Iris is a genus of more than 200 species. They are showy flowering plants named after Iris, the Ancient Greek goddess of the rainbow, for the flowers come in many colours. Grown from rhizomes or bulbs, their growing conditions vary greatly. They are frost-hardy and enjoy a sunny position – although many species will grow well in glens! We grow more of the rhizomatus, including the familiar bearded iris, but it is the bulbous, especially purplish blue Dutch hybrids, which are more often seen in florist shops. The Bearded Iris, or Flags, are widely grown. Although individual blooms are not long-lasting, a succession of buds ensures flower over some weeks. Iris propagation is normally by division in late summer. 

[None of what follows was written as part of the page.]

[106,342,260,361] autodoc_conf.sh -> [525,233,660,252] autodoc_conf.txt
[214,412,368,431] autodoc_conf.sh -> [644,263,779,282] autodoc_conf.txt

Hawthorn was “named after Lieut. Hawthorne of the frigate Phantom, visiting Port Phillip in 1852. It was spelt Hawthorne on earlier maps,” writes A.E. Martin in Place Names in Victoria and Tasmania. In her authoritative history Hawthorn Peppercorns (1978) Gwen McWilliam discusses the origin of the name Hawthorn. She identifies two possibilities: the above one about a sailor named Hawthorne who visited Robert Hoddle just as the Surveyor was seeking a name for the area he was mapping, and another based on botany. After quite a few pages of interesting discussion, she states that “a botanical origin for the name is feasible”. The “e” on the visitor’s name is a problem, for right from 1852, it was not on any official documents, including those produced by Hoddle. Gwen McWilliam concludes: “The reason Hawthorn was called Hawthorn may have been only known to Robert Hoddle, and perhaps to Albert Purchas, who drew up the plan for the little village beside the creek”. 

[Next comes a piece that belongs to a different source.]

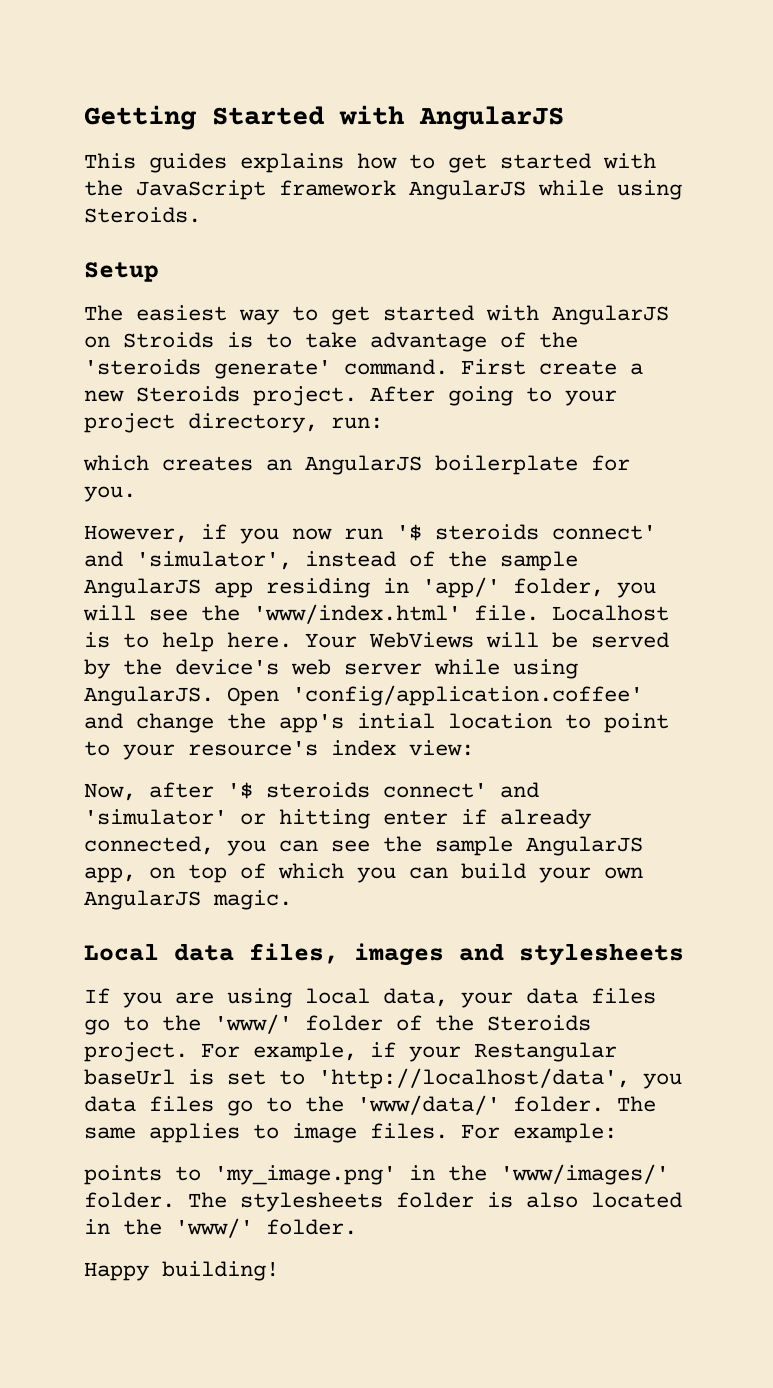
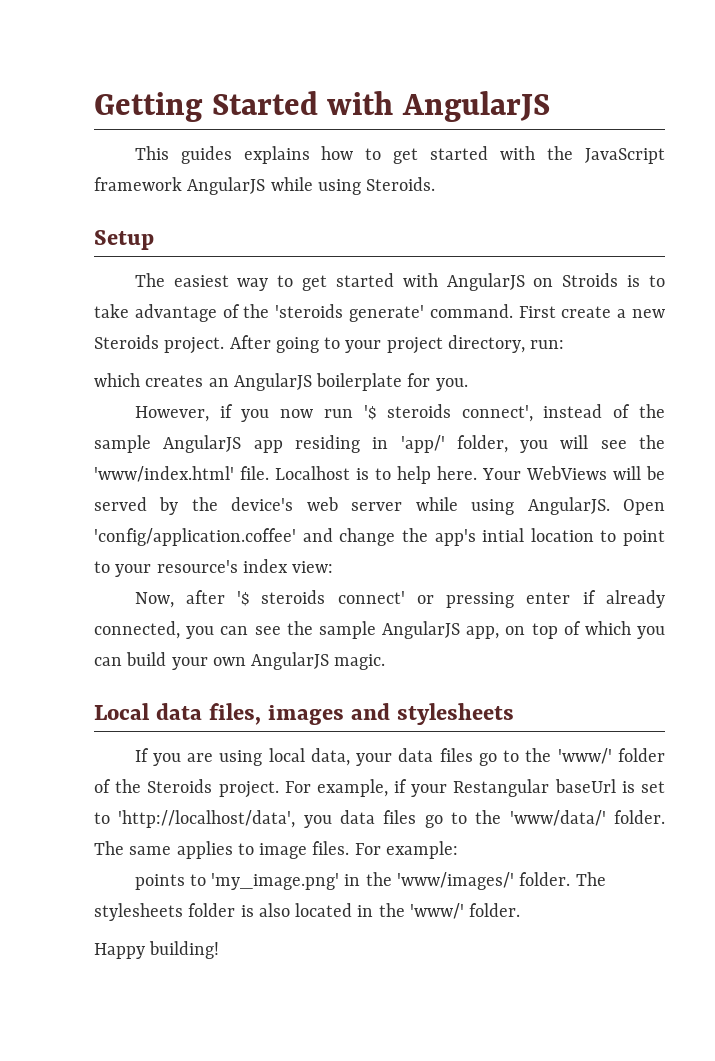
[552,525,656,540] [84,551,292,570] connect' and 'simulator', -> [461,405,533,422] connect',
[500,782,539,798] [84,809,370,829] and 'simulator' or hitting -> [416,592,515,608] or pressing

The Hawthorn (Crataegus) plants are a large genus of deciduous shrubs and small trees, characterised by their small pome fruit and thorny branches. The fruits are sometimes known as “haws,” hence the plant’s name. The common Hawthorn is used extensively in Europe, Britain and Ireland as a hedge, but left unpruned it will make a small tree 5 to 6m high. Hawthorn hedges provide food and shelter for many species of birds and mammals.

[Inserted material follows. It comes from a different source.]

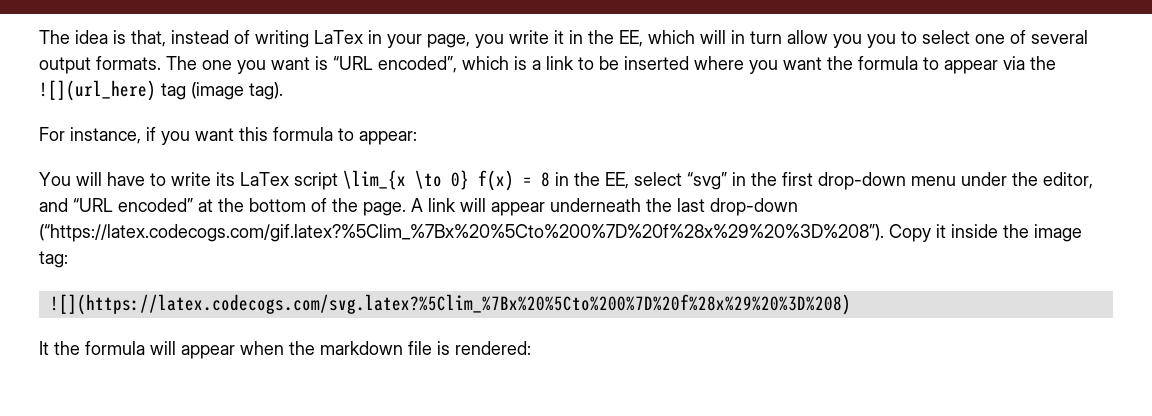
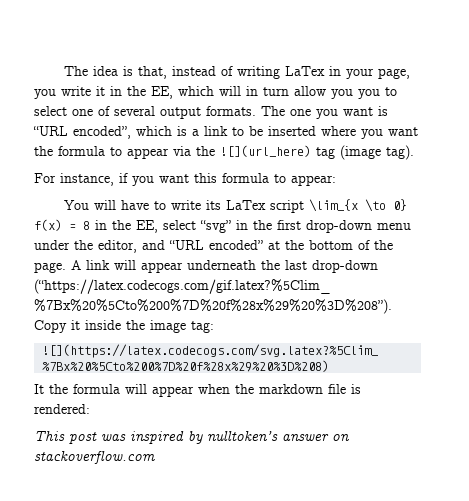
(531, 348) none -> [34,431,350,444] [34,451,155,464] // This post was inspired by nulltoken’s answer on stackoverflow.com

Although better known for the park itself than as a suburb, a justification for including Wattle Park as a suburban area is its inclusion in Melway’s list of localities! There is also a Wattle Park Primary School (opened 1914) and between 1962 and 1992 there was a Wattle Park High School. Approximately one third of the park is recorded as a heritage place by Heritage Victoria, and the National Trust has also classified the park. The park was first created when the Hawthorn Tramways Trust purchased 137 acres from Mrs Eliza Welch on condition that it was used as a public park. The park opened on 31 March 1917 when Sir Arthur Stanley planted a Golden Wattle and named the park. Between 1926 and 1928 twelve thousand wattle trees were planted.

The wattle is, of course, Australia’s national emblem, the particular species being the golden wattle Acacia pycnantha (meaning “with dense flower heads”). The green-and-gold combination of the wattle is seen as symbolic of Australia. There are at least 750 other species, with an enormous range of shape and forms of leaf, flower and pod. Among the most popular are Acacia baileyana (Cootamundra wattle) for a parkland – despite its weed potential, and more compact types such as A. drumondii (Drummond’s wattle) and A. vestita, excellent for the home garden; as are A. fimbriata and A. prominens, A. acinacea, A. cognata, A. binervia, A. boormanii, A. howitti, A convenyl and one enjoying much current popularity in all its new cultivars, A. cognata. Wattles are quick-growing, and readily attract birds. Wattles are propagated by seed, which must be treated to get water through the tough coat. This is done by boiling water and soaking, or by rubbing with sandpaper. They develop long tap roots quickly, making transplanting difficult. Fertilizers must be used carefully, if at all. Many wattles respond well to light pruning. Borers attack some wattles, and a number of species are short lived.